Change detection data:
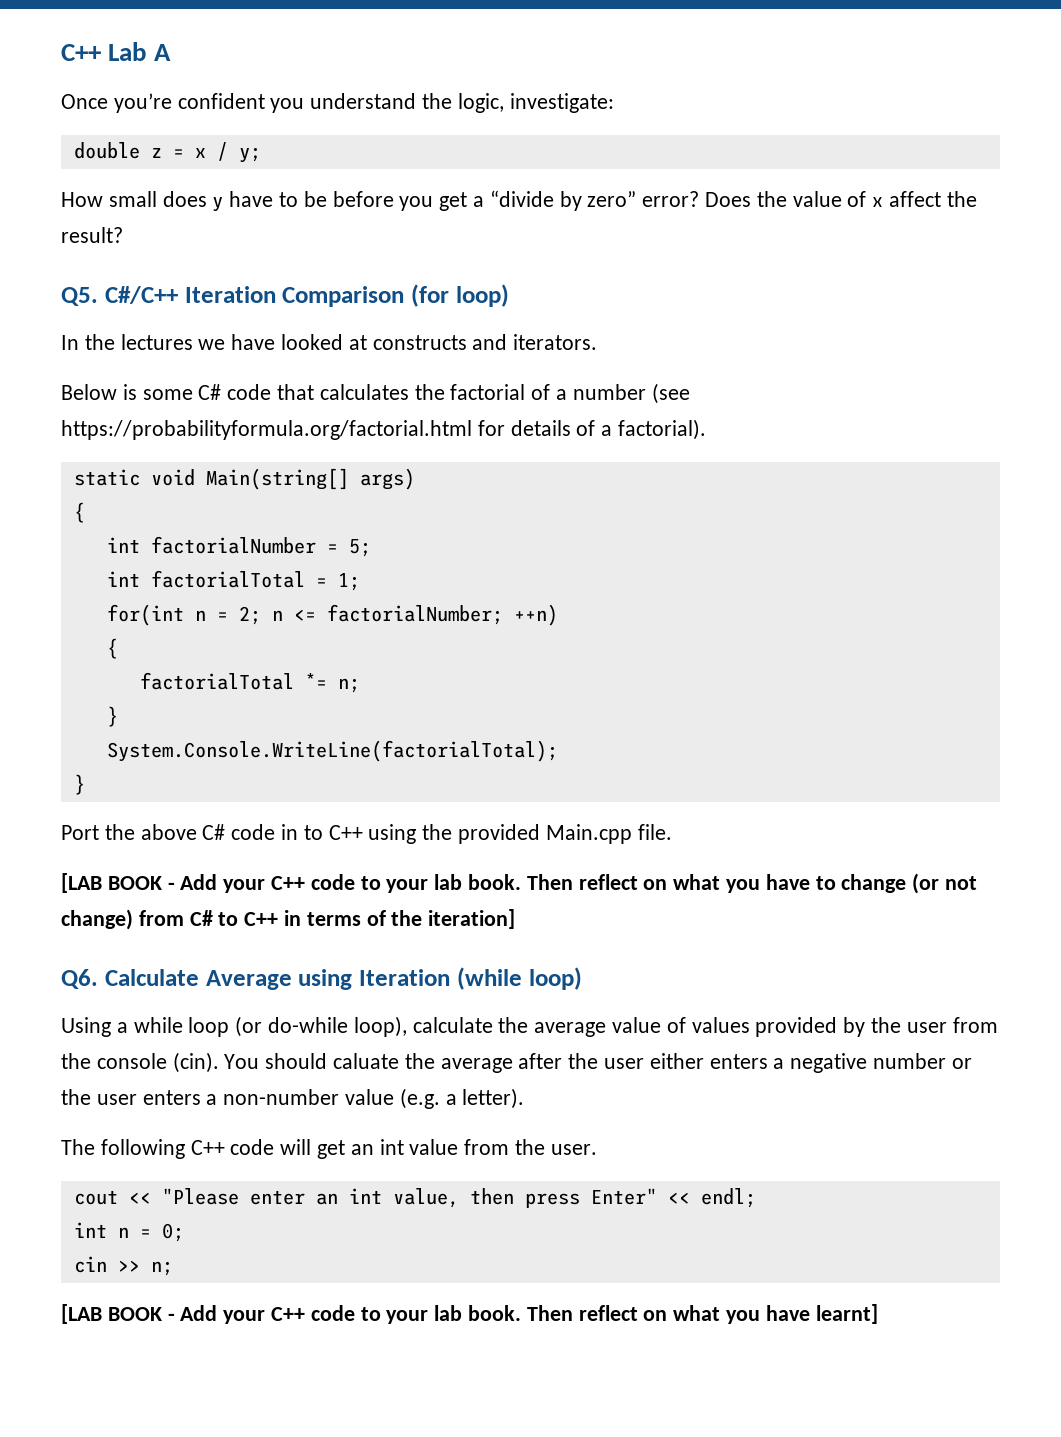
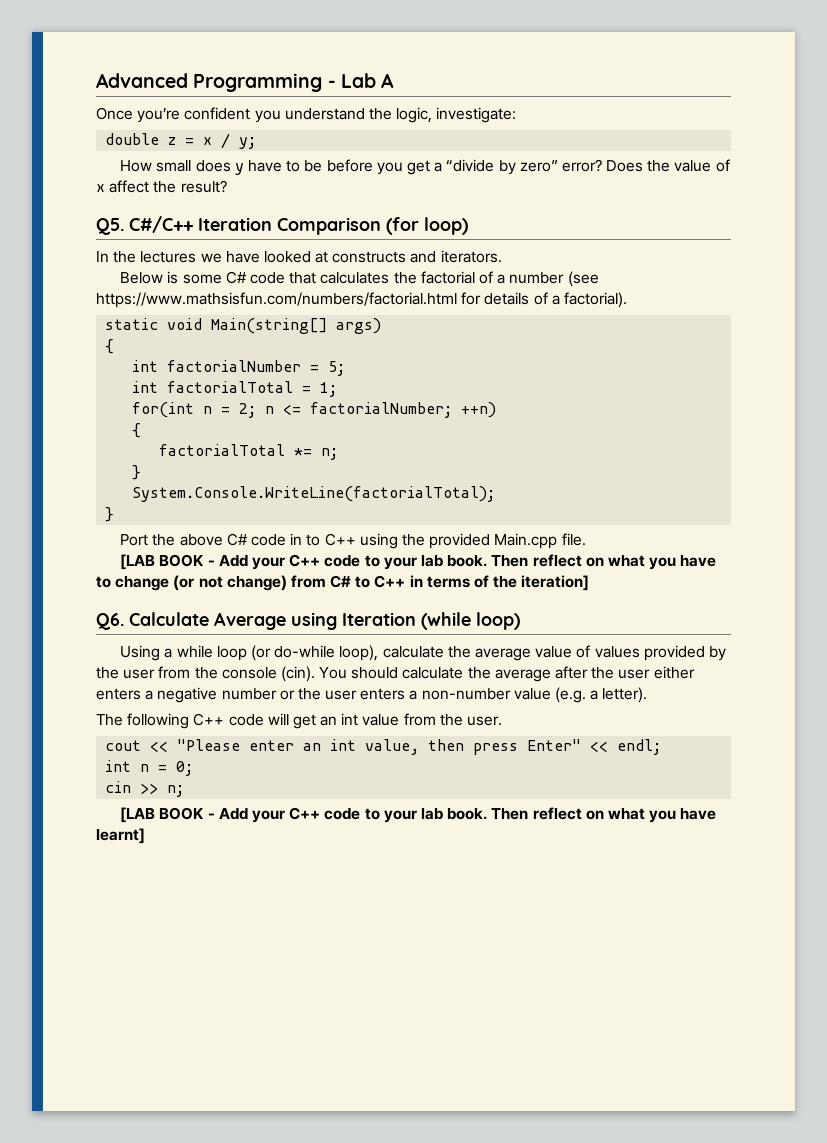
- C++ Lab A
+ Advanced Programming - Lab A
- Below is some C# code that calculates the factorial of a number (see https://probabilityformula.org/factorial.html for details of a factorial).
+ Below is some C# code that calculates the factorial of a number (see https://www.mathsisfun.com/numbers/factorial.html for details of a factorial).
- You should caluate the average after the user either enters a negative number or the user enters a non-number value (e.g. a letter).
+ You should calculate the average after the user either enters a negative number or the user enters a non-number value (e.g. a letter).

• About this exercise: The answer must consist of each line from the entries that contains the string "html".

• Result:
- Below is some C# code that calculates the factorial of a number (see https://probabilityformula.org/factorial.html for details of a factorial).
+ Below is some C# code that calculates the factorial of a number (see https://www.mathsisfun.com/numbers/factorial.html for details of a factorial).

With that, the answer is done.